What you need to do: All of the data, except its images, should be set down exactly as it appears.
*** Data shown
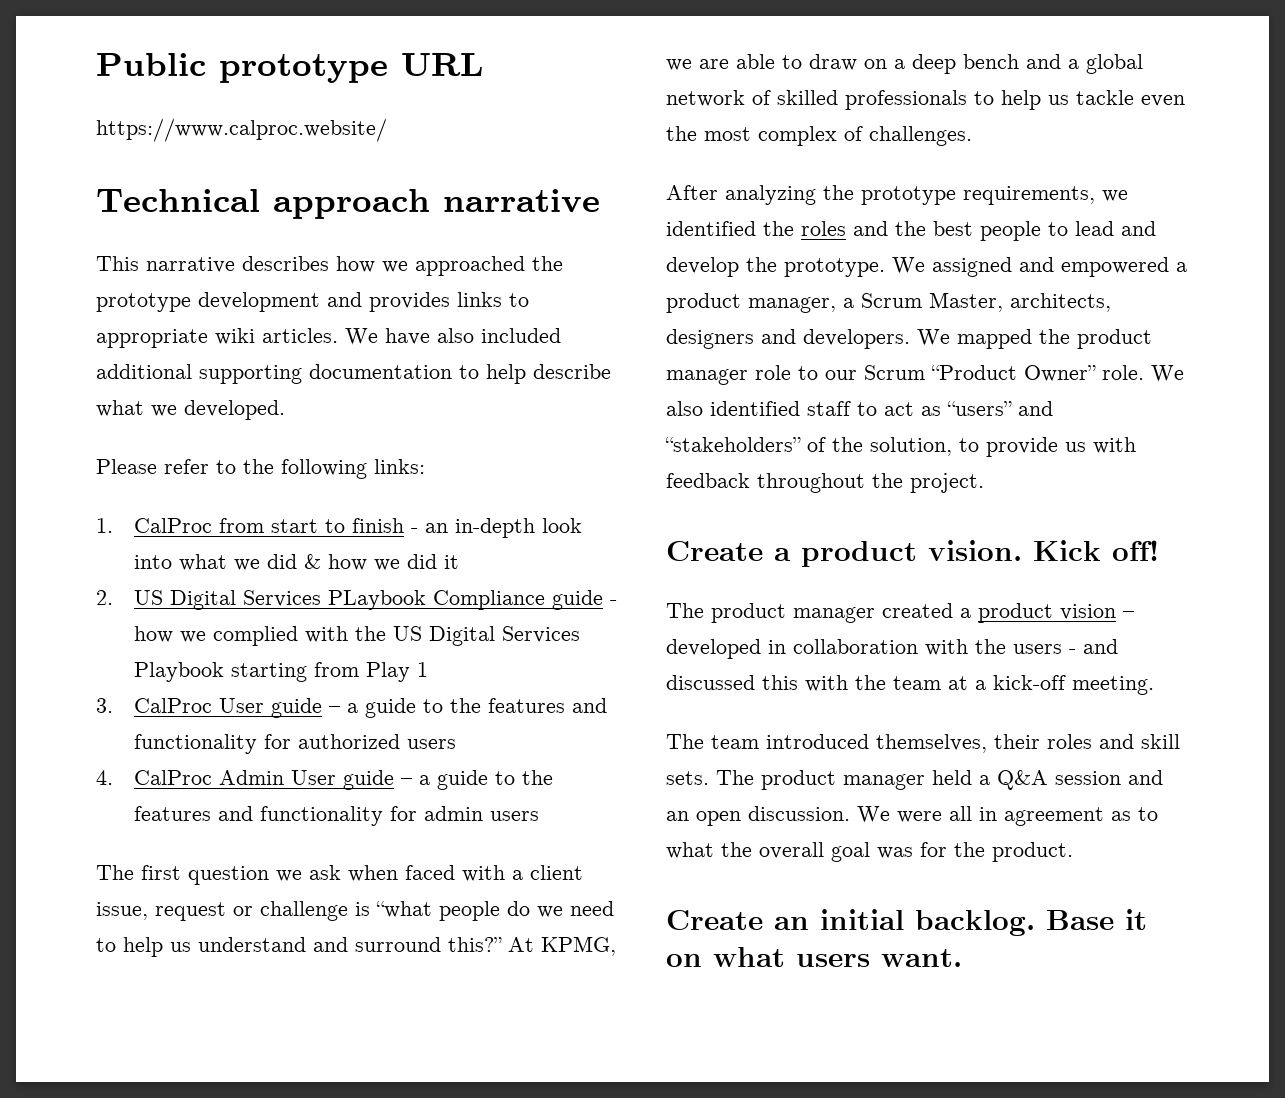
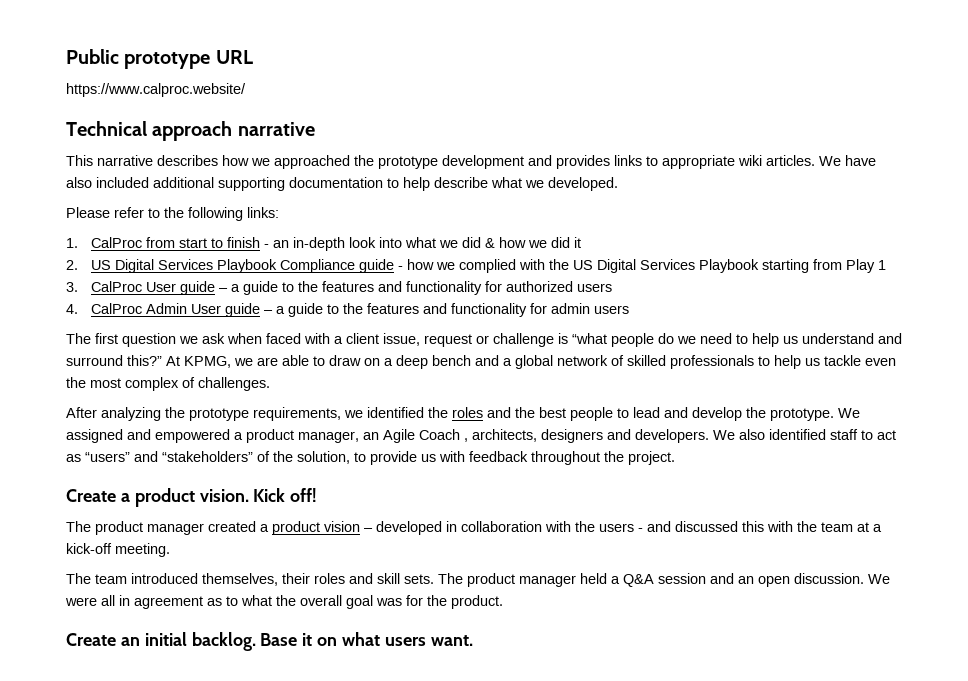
[328,590,427,610] PLaybook -> [216,259,277,273] Playbook
[843,292,1003,312] a Scrum Master, -> [363,429,468,443] an Agile Coach ,
[957,329,1152,349] [666,365,1184,385] mapped the product manager role to our Scrum “Product Owner” role. We -> (735, 435) none

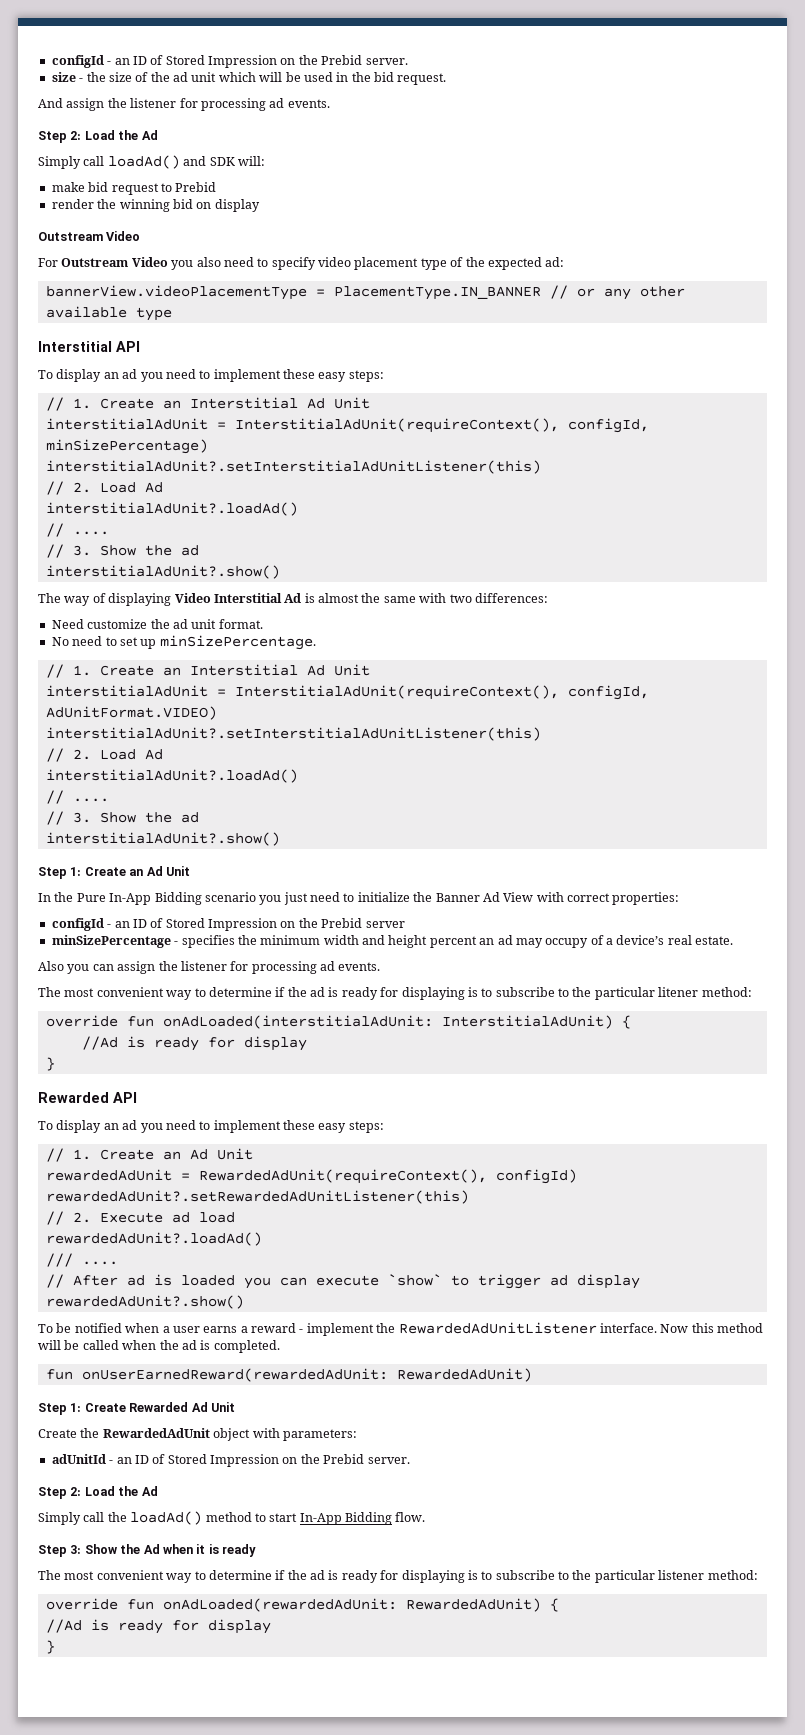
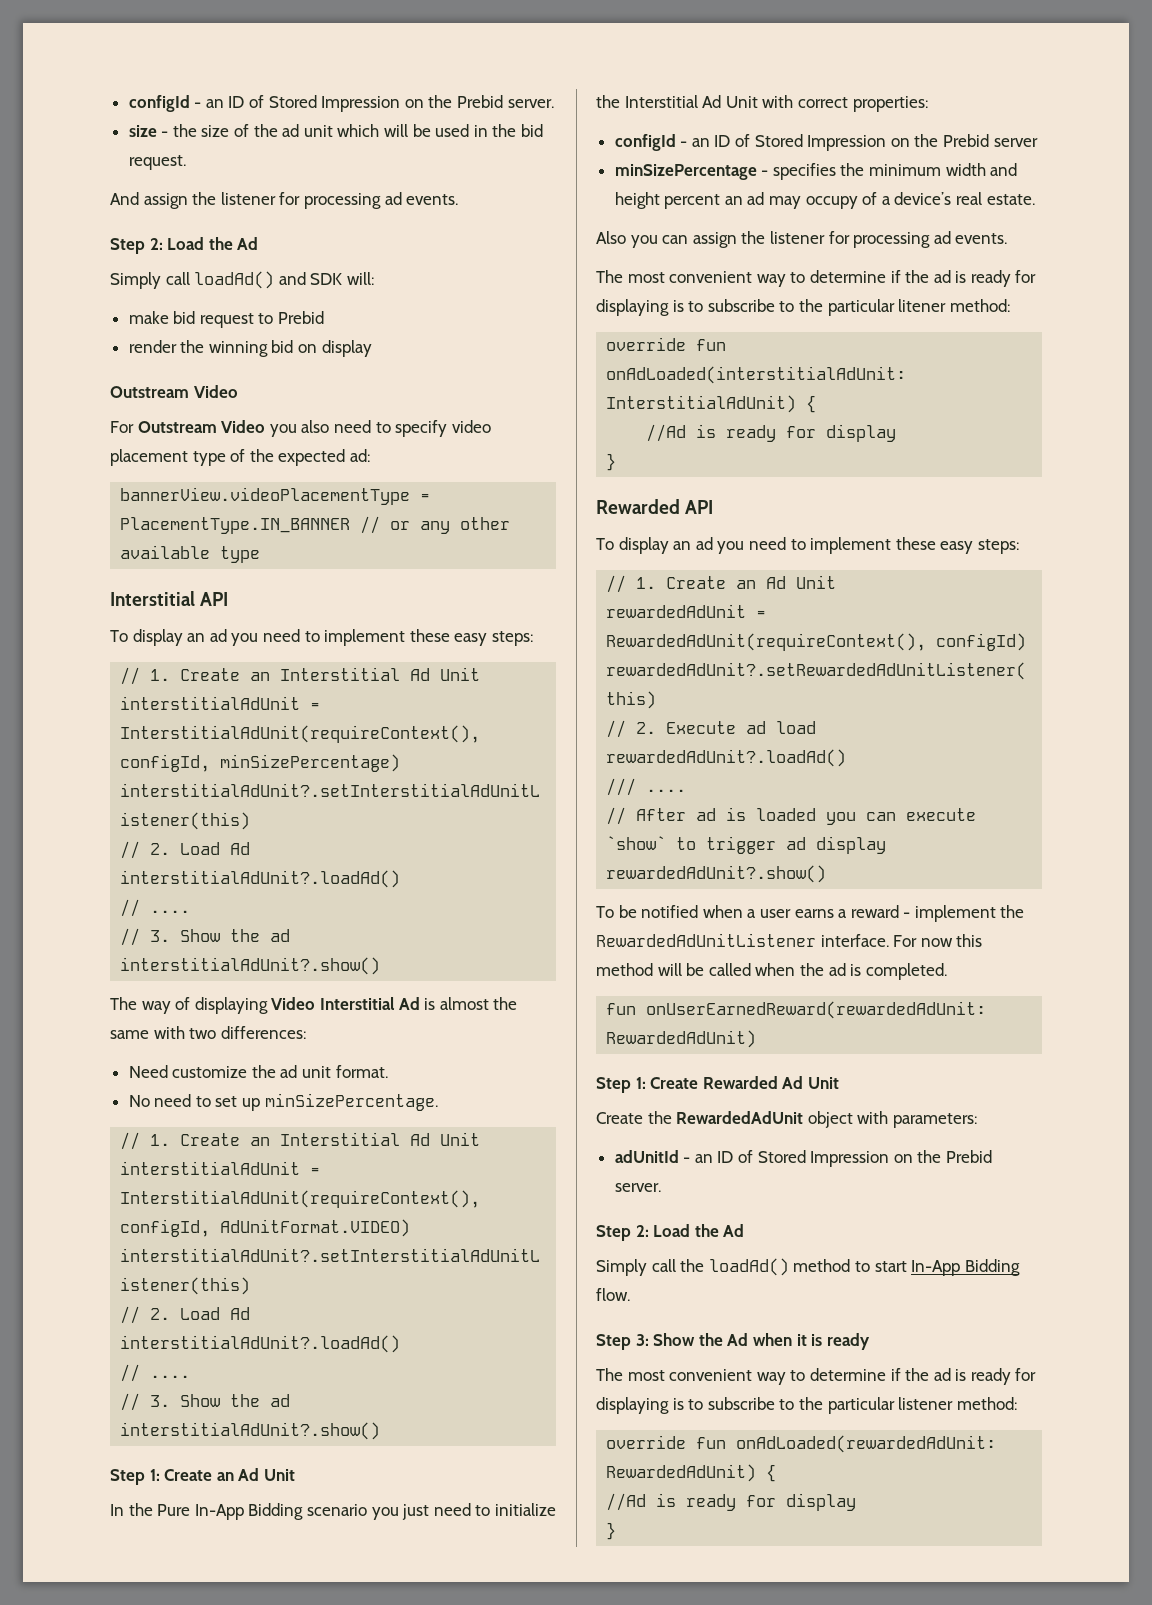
[435,892,534,902] Banner Ad View -> [624,95,758,108] Interstitial Ad Unit
[660,1324,689,1333] Now -> [893,935,953,947] For now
******
Exercise response:
[328,590,427,610] PLaybook -> [216,259,277,273] Playbook
[843,292,1003,312] a Scrum Master, -> [363,429,468,443] an Agile Coach ,
[957,329,1152,349] [666,365,1184,385] mapped the product manager role to our Scrum “Product Owner” role. We -> (735, 435) none

[435,892,534,902] Banner Ad View -> [624,95,758,108] Interstitial Ad Unit
[660,1324,689,1333] Now -> [893,935,953,947] For now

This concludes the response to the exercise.